● Task directions
Across the data below, how many lines hold "Blatttopf"? Answer with that number and nothing else.

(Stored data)
<<<<
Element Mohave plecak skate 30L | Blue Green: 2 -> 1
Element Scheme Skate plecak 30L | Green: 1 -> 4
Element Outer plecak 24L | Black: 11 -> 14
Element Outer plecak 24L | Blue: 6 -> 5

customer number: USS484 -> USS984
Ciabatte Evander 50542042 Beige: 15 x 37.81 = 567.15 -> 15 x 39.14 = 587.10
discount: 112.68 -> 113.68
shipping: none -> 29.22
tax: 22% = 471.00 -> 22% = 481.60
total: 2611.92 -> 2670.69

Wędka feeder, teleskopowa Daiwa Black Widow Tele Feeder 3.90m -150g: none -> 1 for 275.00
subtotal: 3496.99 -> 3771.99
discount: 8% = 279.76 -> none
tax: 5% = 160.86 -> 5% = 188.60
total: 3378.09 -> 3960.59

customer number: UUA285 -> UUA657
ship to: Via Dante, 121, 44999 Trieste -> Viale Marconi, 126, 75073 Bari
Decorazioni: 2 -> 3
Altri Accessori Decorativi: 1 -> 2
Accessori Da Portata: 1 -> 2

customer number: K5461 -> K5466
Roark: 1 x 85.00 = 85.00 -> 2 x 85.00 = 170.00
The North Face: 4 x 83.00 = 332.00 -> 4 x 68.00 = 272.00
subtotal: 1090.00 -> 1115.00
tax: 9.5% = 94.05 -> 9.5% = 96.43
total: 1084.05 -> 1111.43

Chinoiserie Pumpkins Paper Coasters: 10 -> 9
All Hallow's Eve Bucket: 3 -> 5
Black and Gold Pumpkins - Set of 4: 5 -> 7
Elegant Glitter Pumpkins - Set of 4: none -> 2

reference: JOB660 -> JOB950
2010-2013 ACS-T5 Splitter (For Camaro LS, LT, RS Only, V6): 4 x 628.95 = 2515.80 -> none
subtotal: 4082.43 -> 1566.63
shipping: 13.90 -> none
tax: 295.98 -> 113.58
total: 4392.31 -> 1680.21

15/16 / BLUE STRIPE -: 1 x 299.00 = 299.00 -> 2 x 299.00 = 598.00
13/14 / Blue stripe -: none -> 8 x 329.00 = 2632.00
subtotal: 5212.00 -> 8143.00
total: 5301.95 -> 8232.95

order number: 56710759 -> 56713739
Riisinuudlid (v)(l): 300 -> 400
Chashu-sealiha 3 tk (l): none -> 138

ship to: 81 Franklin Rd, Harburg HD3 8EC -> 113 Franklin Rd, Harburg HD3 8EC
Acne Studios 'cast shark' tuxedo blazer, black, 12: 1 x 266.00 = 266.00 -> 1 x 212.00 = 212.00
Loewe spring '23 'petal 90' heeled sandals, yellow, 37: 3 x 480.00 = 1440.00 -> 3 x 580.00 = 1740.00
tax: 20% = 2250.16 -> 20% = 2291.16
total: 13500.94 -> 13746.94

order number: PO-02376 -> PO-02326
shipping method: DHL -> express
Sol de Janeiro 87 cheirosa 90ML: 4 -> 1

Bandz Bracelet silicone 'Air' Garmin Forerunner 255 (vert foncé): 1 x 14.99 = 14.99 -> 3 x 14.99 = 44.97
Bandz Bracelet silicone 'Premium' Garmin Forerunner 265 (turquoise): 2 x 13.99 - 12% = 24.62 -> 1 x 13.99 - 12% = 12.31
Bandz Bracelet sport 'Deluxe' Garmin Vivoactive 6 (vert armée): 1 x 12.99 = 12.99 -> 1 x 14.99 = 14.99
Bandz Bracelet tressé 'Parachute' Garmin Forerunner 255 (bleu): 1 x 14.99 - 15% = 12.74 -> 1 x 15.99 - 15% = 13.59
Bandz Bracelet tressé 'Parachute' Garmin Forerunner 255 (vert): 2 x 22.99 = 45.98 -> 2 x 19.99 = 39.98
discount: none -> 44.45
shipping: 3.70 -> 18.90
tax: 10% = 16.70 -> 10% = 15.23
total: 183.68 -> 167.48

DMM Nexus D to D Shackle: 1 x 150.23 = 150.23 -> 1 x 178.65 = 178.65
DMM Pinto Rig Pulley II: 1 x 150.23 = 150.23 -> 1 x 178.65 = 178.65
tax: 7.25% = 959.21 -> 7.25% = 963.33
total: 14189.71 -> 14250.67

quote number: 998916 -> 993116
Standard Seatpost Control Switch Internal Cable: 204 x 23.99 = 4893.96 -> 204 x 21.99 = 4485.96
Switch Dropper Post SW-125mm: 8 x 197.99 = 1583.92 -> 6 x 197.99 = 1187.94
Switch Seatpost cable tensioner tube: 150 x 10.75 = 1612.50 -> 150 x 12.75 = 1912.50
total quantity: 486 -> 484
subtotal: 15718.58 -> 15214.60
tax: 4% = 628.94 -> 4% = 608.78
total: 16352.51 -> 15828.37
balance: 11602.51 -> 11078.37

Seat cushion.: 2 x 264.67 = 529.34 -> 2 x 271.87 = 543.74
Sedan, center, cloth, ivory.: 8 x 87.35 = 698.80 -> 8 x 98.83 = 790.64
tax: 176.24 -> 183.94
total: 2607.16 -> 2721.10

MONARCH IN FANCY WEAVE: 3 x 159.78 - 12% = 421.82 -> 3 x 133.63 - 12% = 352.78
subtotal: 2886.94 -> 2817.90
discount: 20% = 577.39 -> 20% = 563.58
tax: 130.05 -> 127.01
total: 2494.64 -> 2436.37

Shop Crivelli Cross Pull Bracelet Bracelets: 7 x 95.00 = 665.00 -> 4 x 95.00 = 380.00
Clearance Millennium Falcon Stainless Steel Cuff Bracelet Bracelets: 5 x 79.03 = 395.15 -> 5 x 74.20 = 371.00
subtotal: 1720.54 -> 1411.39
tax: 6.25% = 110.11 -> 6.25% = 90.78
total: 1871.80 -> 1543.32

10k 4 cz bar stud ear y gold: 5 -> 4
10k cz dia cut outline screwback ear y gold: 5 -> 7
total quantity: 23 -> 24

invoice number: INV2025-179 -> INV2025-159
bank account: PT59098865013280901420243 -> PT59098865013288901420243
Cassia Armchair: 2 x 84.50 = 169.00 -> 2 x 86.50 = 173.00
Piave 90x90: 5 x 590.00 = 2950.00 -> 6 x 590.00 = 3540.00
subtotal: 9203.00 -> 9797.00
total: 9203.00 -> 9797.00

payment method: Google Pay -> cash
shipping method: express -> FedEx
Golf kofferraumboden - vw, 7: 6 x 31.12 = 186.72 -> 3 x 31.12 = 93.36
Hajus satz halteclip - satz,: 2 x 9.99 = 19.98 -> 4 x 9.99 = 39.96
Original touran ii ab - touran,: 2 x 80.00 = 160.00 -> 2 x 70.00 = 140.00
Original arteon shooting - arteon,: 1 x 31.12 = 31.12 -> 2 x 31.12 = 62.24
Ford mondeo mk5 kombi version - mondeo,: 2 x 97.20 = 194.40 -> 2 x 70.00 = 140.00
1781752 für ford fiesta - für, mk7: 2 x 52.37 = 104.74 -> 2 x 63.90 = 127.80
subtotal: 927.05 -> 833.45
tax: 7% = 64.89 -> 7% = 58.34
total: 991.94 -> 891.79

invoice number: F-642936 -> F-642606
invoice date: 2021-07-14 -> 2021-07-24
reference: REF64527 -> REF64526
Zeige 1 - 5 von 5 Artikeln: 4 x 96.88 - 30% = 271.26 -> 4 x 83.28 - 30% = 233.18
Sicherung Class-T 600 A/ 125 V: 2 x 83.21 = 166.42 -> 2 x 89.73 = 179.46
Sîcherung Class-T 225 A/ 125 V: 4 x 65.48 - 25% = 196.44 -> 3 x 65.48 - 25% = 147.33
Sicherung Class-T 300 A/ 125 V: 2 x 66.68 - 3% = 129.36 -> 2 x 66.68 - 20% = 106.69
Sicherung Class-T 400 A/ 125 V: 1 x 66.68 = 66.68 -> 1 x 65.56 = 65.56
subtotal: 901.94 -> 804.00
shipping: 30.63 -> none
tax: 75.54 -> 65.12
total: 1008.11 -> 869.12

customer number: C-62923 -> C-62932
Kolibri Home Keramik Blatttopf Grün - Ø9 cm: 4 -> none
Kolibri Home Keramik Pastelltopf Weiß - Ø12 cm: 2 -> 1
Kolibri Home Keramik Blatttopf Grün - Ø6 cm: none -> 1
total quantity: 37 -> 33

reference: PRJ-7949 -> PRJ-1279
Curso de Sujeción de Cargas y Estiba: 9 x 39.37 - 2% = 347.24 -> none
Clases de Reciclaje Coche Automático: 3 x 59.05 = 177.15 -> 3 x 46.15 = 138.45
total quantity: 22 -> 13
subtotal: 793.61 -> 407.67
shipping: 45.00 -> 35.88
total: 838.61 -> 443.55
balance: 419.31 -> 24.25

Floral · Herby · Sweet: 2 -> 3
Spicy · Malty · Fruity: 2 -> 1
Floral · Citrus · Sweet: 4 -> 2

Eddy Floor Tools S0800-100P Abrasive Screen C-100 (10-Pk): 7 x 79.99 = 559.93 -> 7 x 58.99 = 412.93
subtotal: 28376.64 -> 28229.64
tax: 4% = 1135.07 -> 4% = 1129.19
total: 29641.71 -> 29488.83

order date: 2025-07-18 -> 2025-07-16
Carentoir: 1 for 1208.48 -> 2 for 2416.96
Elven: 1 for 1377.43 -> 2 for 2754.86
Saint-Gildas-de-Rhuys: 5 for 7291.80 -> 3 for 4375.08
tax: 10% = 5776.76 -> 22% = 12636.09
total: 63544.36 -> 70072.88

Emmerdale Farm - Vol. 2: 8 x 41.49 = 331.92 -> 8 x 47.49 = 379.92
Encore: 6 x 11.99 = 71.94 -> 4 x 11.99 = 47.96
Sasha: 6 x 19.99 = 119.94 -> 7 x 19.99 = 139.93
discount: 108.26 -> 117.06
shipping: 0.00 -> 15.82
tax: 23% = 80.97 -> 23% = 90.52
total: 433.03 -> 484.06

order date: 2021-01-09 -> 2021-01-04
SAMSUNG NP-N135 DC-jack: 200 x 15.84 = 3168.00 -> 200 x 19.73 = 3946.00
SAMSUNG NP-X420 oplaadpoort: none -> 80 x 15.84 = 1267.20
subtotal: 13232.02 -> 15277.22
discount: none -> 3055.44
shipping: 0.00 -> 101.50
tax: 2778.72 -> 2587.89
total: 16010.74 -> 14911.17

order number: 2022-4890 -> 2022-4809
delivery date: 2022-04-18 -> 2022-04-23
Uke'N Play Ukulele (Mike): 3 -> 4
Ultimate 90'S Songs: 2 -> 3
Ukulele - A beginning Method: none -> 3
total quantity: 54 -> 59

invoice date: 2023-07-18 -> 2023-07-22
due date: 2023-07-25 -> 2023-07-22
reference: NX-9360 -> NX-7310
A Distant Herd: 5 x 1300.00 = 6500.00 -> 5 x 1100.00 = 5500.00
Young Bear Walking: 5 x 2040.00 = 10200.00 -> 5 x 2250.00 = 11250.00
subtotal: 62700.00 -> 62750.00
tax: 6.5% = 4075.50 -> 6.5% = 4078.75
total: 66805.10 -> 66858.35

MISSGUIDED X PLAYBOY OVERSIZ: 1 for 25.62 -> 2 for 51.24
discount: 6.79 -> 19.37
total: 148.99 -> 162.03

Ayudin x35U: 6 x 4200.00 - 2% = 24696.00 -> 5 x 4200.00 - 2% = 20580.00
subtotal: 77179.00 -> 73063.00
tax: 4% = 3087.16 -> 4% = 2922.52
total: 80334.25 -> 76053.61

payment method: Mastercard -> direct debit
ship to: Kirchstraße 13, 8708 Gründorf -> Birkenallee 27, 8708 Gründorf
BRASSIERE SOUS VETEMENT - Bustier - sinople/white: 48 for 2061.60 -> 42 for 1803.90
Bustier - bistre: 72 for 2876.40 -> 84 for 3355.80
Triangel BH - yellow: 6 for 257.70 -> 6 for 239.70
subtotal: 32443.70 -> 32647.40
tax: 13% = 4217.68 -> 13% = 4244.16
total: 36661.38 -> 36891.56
>>>>
● Answer for the task
2